Study objectivesThe clinical importance of obstructive sleep apnea, which can be prevalent during rapid eye movement (REM) sleep, is unclear. The current study examines the effect of REM-related obstructive sleep apnea on motor memory consolidation as well as on mood states.
MethodsWe compared performance on the motor sequence task (MST), psychomotor vigilance test (PVT), Functional Outcomes of Sleep Questionnaire, and the Profile of Mood State (POMS) survey between 3 groups: healthy controls (n = 18), REM-exclusive OSA (n = 17), and patients with OSA with respiratory events throughout REM and non-rapid eye movement (NREM) sleep (n = 18).
ResultsAs expected, performance on the MST improved overnight in the healthy control group.

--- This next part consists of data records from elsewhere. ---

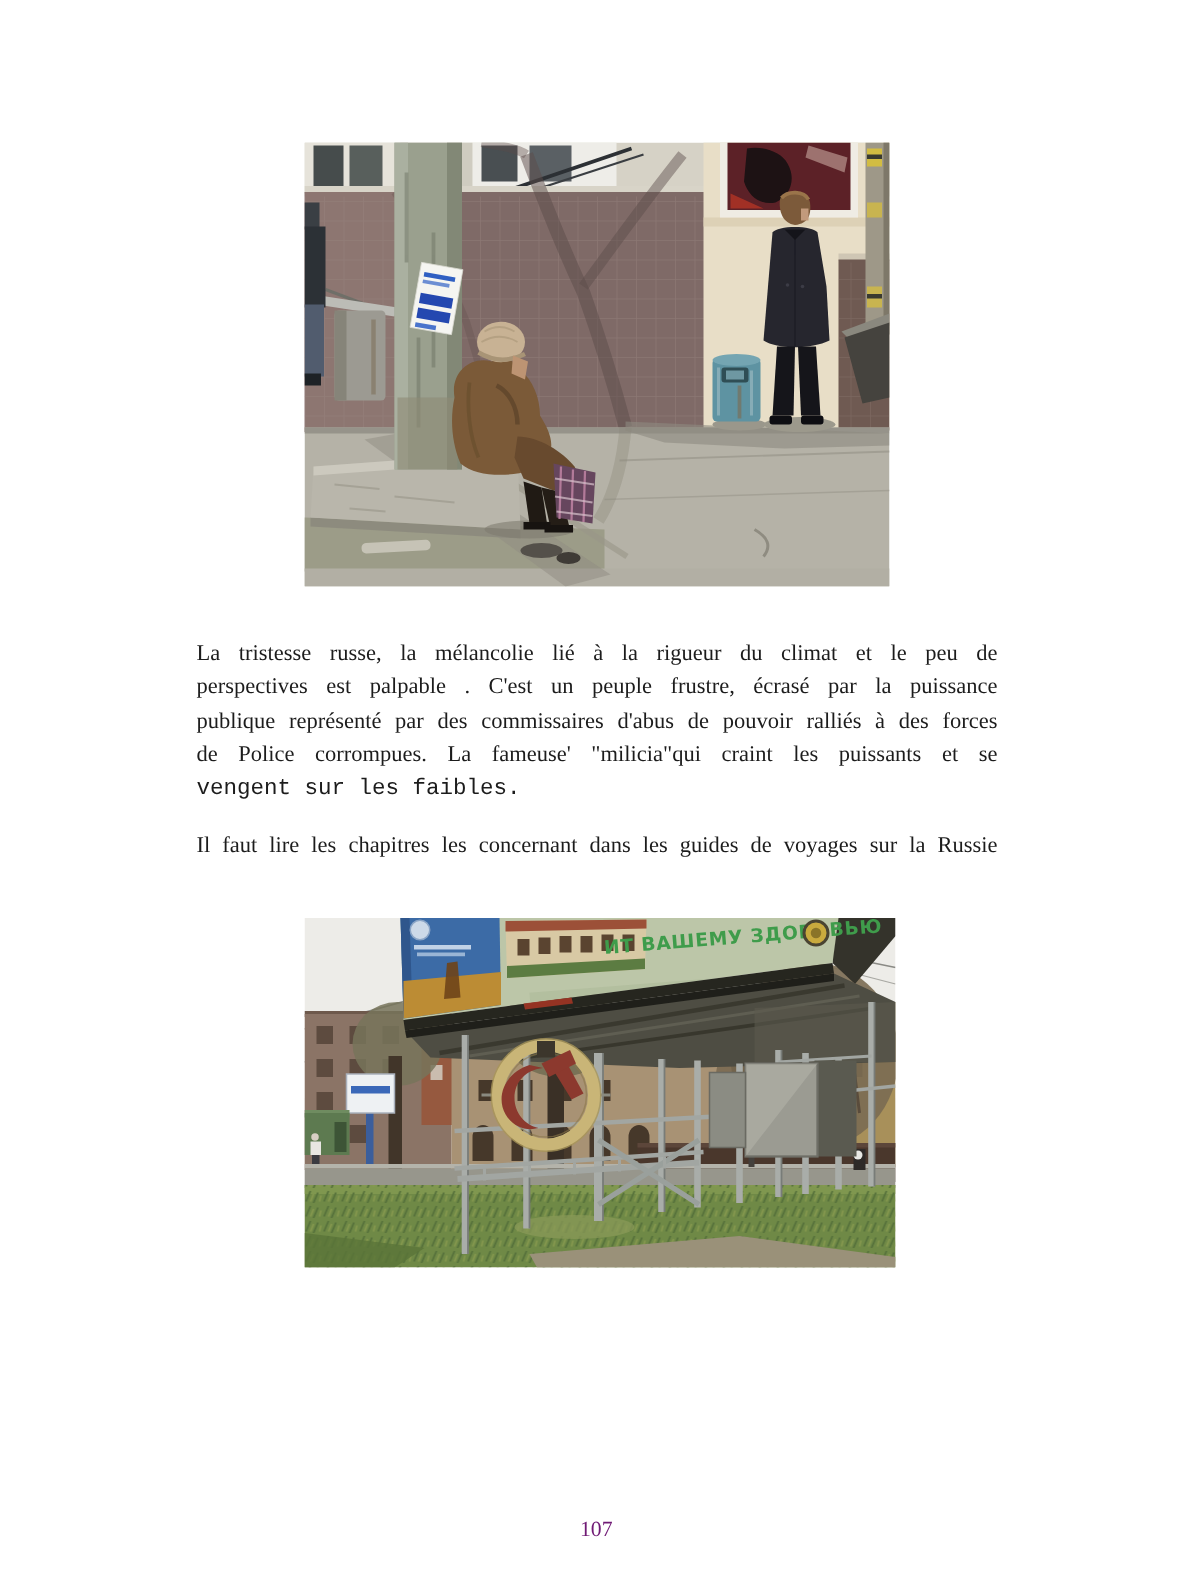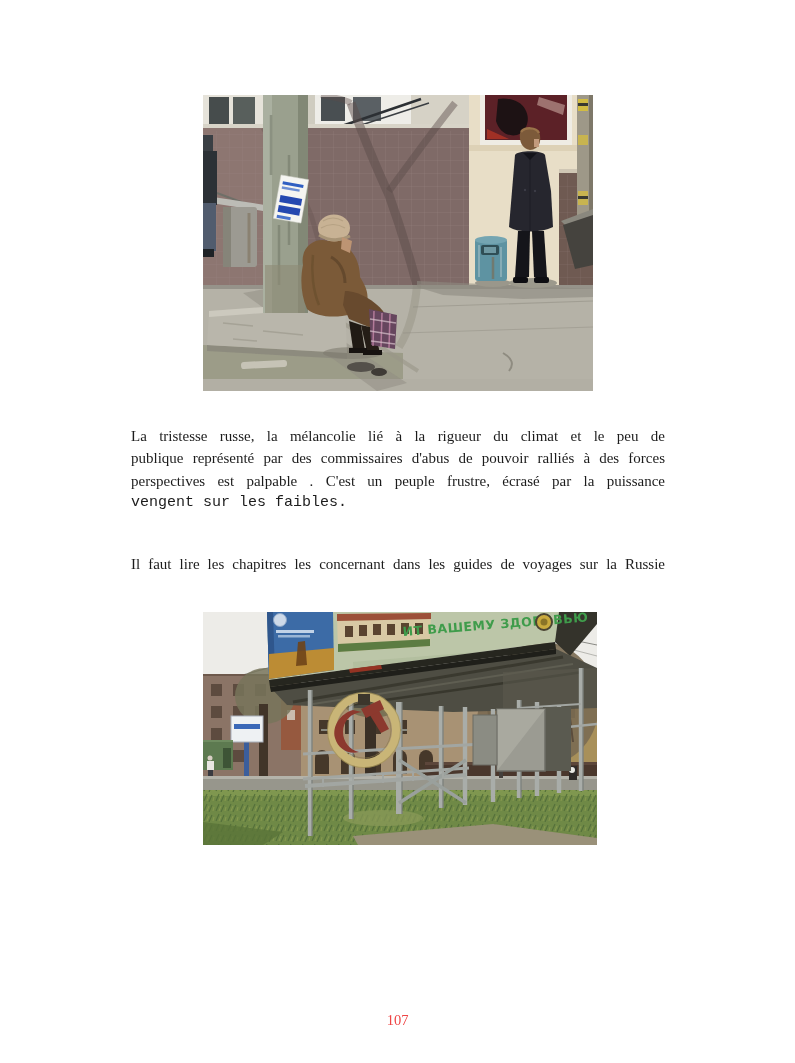"publique représenté par des commissaires" div.tl { order: before "perspectives est palpable . C'est" -> after "perspectives est palpable . C'est" }
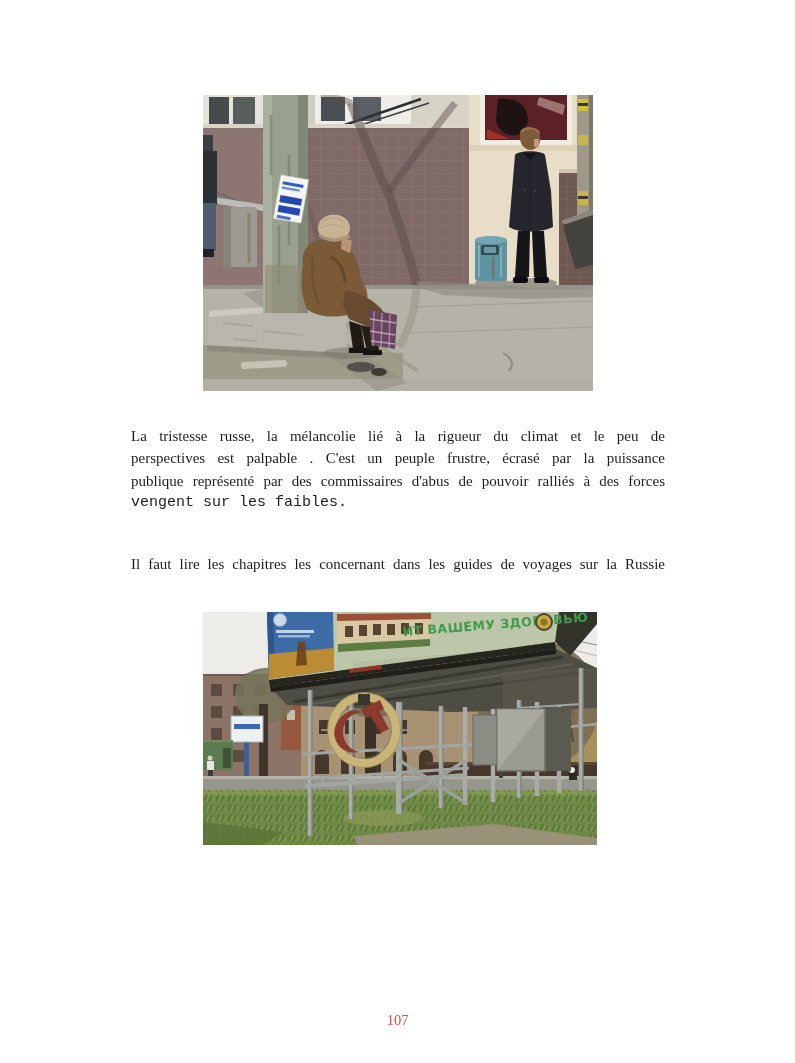"de Police corrompues. La fameuse'" div.tl { html: none -> <div>de Police corrompues. La fameuse' "milicia"qui craint les puissants et se</div> }
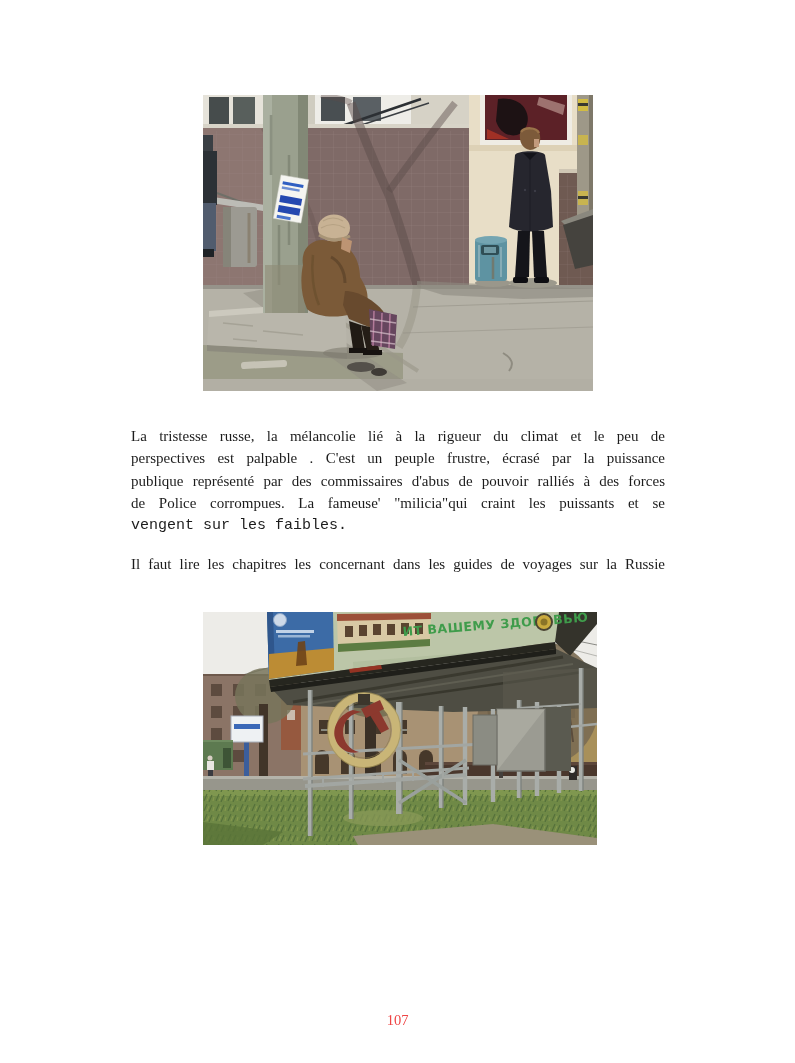"107" .pageno { color: #ef4444 -> #701a75 }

An improvement which was similar in magnitude was also observed in the REM-exclusive OSA group whereas patients with similar OSA during REM and NREM sleep showed reduced overnight memory consolidation. Consistent with these results, we found a correlation between overnight MST improvement and the apnea hypopnea index during NREM sleep (P = .041), but not during REM sleep (P = .424). However, patients with REM-exclusive apnea demonstrated the most negative emotions based on scoring highest on the POMS survey (P = .019).
ConclusionsOur results provide evidence that although apneas occurring only during REM sleep do not have an effect on the encoding and stabilization of motor sequence memories, they are deleterious for emotional health.